As any society grows more complex, “progress” appears, which involves having a large participating audience. This new audience do not have experience with directly making things work, and so they like guarantees of order, which are illusory — nature is in control here, not us — but since human thinking defaults to centralization, which favors one big powerful thing over many competing independent smaller things, the rules win out.
We see this centralization at every level. Not just government, like Lincoln’s federalism or Clinton’s regulatory state, but big box stores, open floor plans, freeways, and parking meters all show us this desire for false order. With success comes change, and with change comes lack of contact with that which is organic, or arising from the whole of the circumstances instead of the narrow view of human opinion, and so people naturally gravitate toward these simplistic systems.

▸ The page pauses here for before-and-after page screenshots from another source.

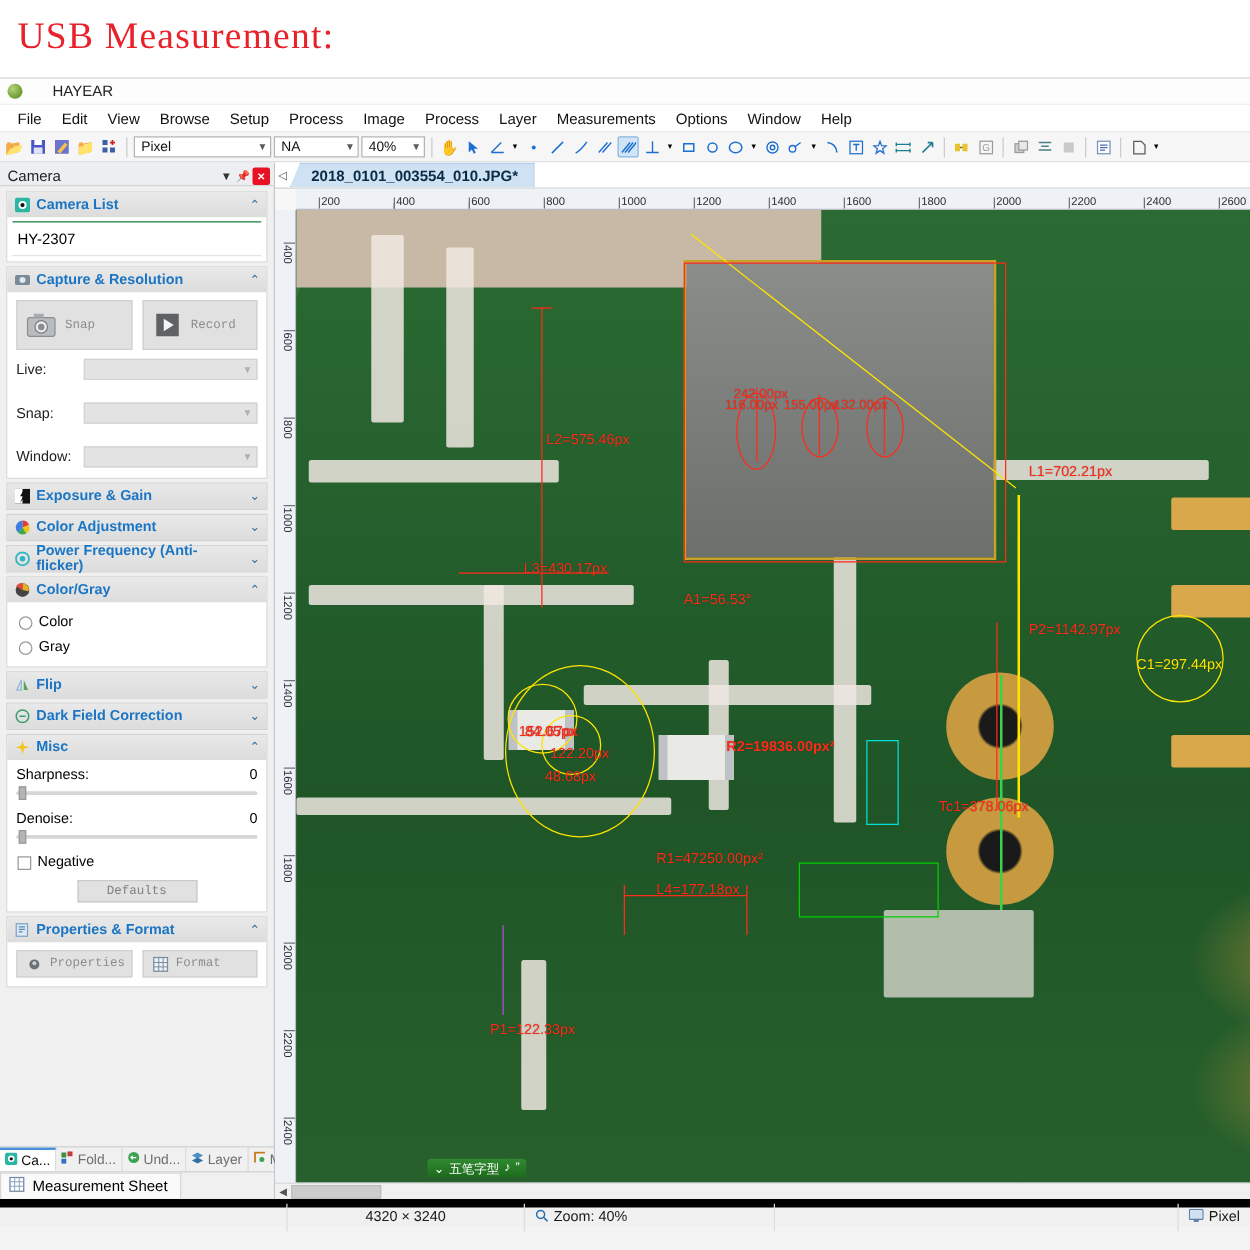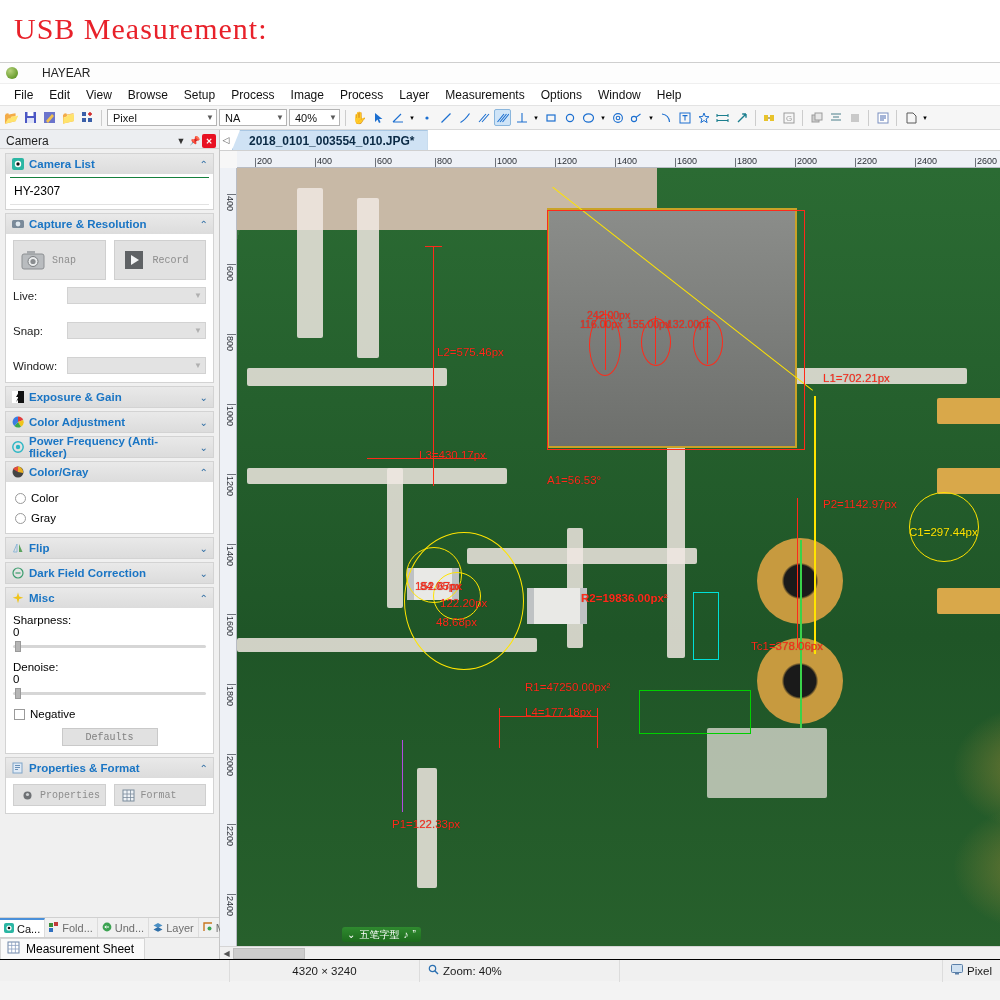"Sharpness:" .sliderow { flex-direction: column -> none }
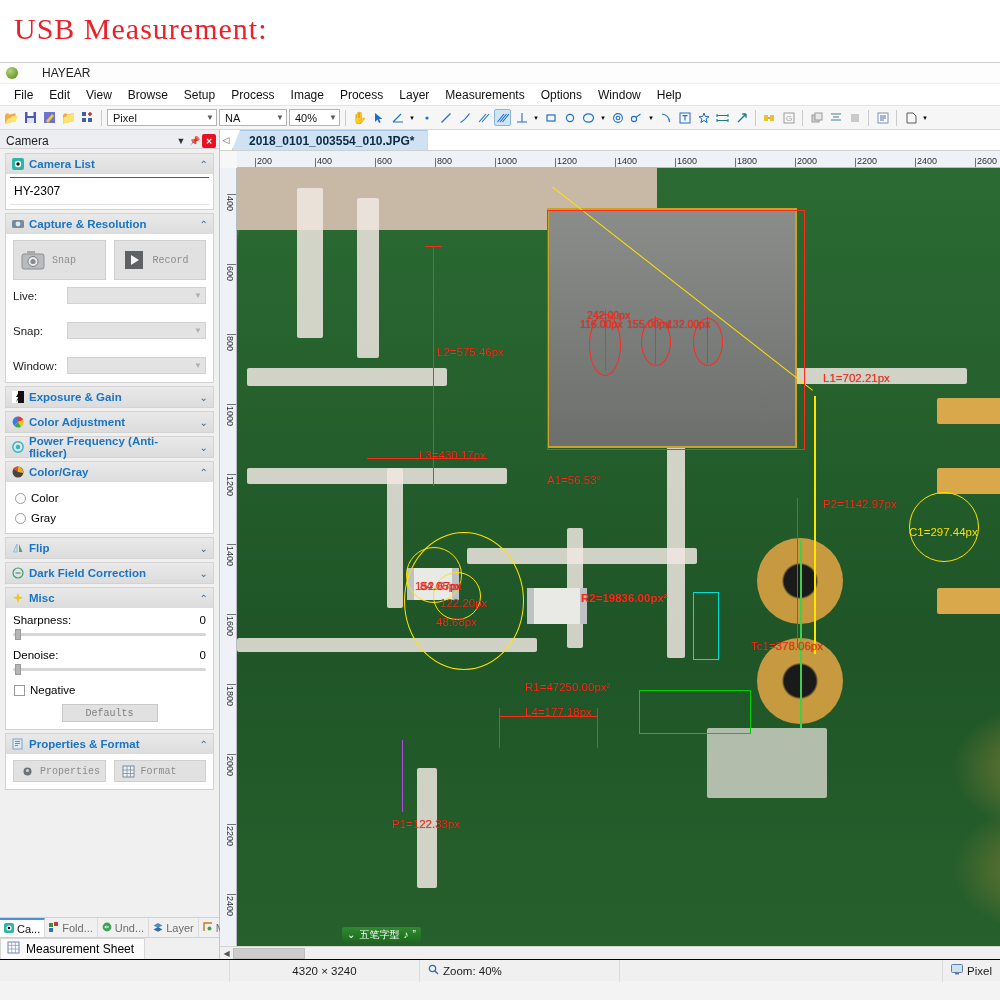"4320 × 3240" #statusbar { border-top: 1px solid #000000 -> 7px solid #000000 }
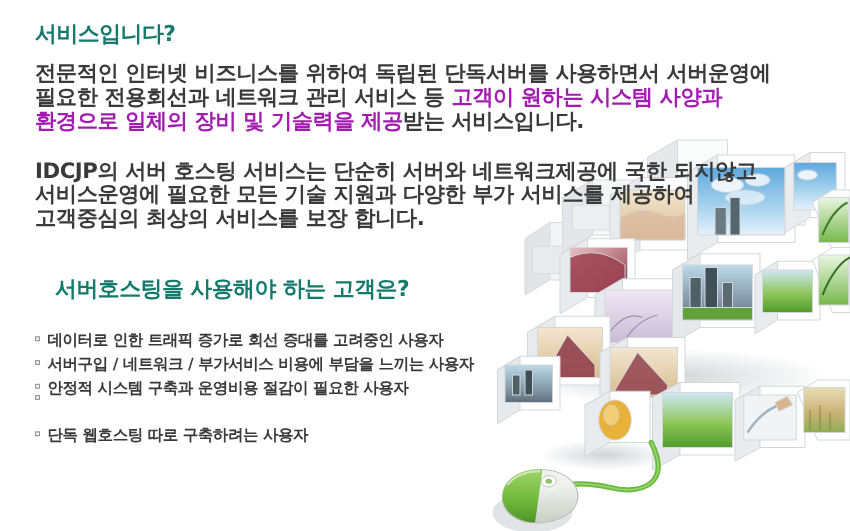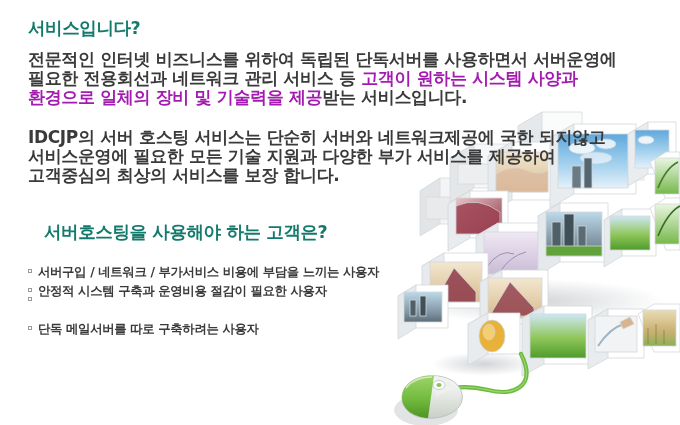"데이터로 인한 트래픽 증가로 회선" li { html: none -> <li> <span></span> <span>데이터로 인한 트래픽 증가로 회선 증대를 고려중인 사용자</span> </li> }
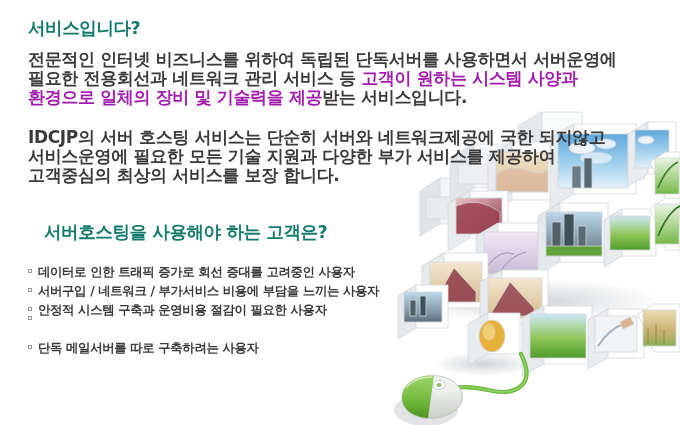"단독 메일서버를 따로 구축하려는 사용자" span { text: 메일서버를 -> 웹호스팅 }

Formalism champions that narrow view, instead of the more complex view of the organic whole, and translates into more rules which then restrict action. If you want your civilization to thrive, you keep it a Wild West: it moves dynamically, problems are solved at a local level, competition rewards the best who rise above the rest, and knowledge grows instead of being delegated to granular roles. In addition, people take responsibility for themselves and their own adaptation instead of externalizing their decision-making to powerful agencies. Humans grow in a Wild West, where in a formal system, they become domesticated and infantilized.
Education, jobs, tests, certifications, metrics, regulations, procedures, and even formal written religious texts are bad ideas; navel-gazing, or a formal inspection of self as if an outsider, arises as a psychological consequence, including the above-mentioned conformity. That conformity encourages people to rebel, dividing the organization into competing special interest groups.
Folklore, hierarchy, positive rewards, love, aggression, spending time outside, family, meditation, loneliness, and soul-searching are good, but these only come when we stop imposing ticks and instead allow things to develop naturally. Business, socializing, culture, and learning arise from these.
Formalism makes us powerless and sets us on a collision course with the more complex systems of nature. In nature, there is no autonomy, like there is no equality; we depend on these complex systems and adapt to them as we can, but cannot anticipate all scenarios or outcomes. Centralization attempts to do that and in doing so, stifles evolution.
Nature offers instead only infinite complexity, and that which responds on the level of fine detail — and requires people who are sensitive and can make fine distinctions instead of coarse ones — does well in nature. That which uses blocky, obstinate, equal, even, and rigid structures calcifies and collapses, much like most successful human civilizations.
True, we beat back nature; we built giant factories, cut down trees, paved the ground, and shot the wild beasts. However, nature also exists within us and our interactions, because nature ultimately demonstrates a mathematical wisdom based on billions of interactions over time. It is optimized, where our thinking reflects our wishes more than our knowledge.
Like morality, evolution works from this inner stage. Those who can adapt rise, and those who do not gain no reward. Over time, the rewarded behavior becomes the norm. A Wild West avoids formalizing this successful behavior so that each generation discovers it anew, keeping the “why” of the knowledge alive along with the “how.”
The stars await, but only for the human civilization that defeats its own inner urge to self-destruct. Since this urge comes from success, it means that it is invisible to us, and our “best intentions” turn out to have the opposite results in reality over time. A Wild West seems like a disaster, but in reality, it is liberation from ourselves, and the path to an infinite future.